* Task description
Copy each line of the data below with the word "types".

* Supplied data
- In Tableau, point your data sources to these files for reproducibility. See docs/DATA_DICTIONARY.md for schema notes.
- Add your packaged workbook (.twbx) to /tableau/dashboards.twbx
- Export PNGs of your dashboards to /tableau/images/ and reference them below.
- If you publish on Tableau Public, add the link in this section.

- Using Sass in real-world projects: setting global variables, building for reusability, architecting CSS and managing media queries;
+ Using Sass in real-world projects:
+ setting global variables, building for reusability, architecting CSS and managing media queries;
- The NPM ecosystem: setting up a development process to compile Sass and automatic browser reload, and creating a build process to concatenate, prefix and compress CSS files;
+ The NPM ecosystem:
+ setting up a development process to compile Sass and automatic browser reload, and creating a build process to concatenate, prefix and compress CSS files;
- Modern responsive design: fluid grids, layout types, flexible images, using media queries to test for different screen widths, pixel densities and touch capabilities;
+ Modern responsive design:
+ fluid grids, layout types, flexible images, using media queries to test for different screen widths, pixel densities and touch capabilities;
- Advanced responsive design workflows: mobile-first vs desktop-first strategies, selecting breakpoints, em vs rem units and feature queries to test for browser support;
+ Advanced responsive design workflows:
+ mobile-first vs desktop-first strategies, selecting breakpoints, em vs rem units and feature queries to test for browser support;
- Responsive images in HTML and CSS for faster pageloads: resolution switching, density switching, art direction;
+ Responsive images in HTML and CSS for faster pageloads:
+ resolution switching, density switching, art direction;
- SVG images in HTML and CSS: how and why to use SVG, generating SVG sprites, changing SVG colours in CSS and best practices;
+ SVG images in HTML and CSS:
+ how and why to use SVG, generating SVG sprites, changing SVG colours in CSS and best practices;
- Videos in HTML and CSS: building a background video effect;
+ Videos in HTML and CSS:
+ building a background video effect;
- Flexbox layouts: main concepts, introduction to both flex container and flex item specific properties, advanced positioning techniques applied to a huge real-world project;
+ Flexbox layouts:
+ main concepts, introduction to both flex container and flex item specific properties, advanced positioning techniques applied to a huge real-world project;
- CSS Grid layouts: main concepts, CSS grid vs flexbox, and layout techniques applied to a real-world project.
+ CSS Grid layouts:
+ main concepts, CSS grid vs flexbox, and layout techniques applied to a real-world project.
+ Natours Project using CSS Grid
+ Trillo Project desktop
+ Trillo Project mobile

* Response for this exercise
- Modern responsive design: fluid grids, layout types, flexible images, using media queries to test for different screen widths, pixel densities and touch capabilities;
+ fluid grids, layout types, flexible images, using media queries to test for different screen widths, pixel densities and touch capabilities;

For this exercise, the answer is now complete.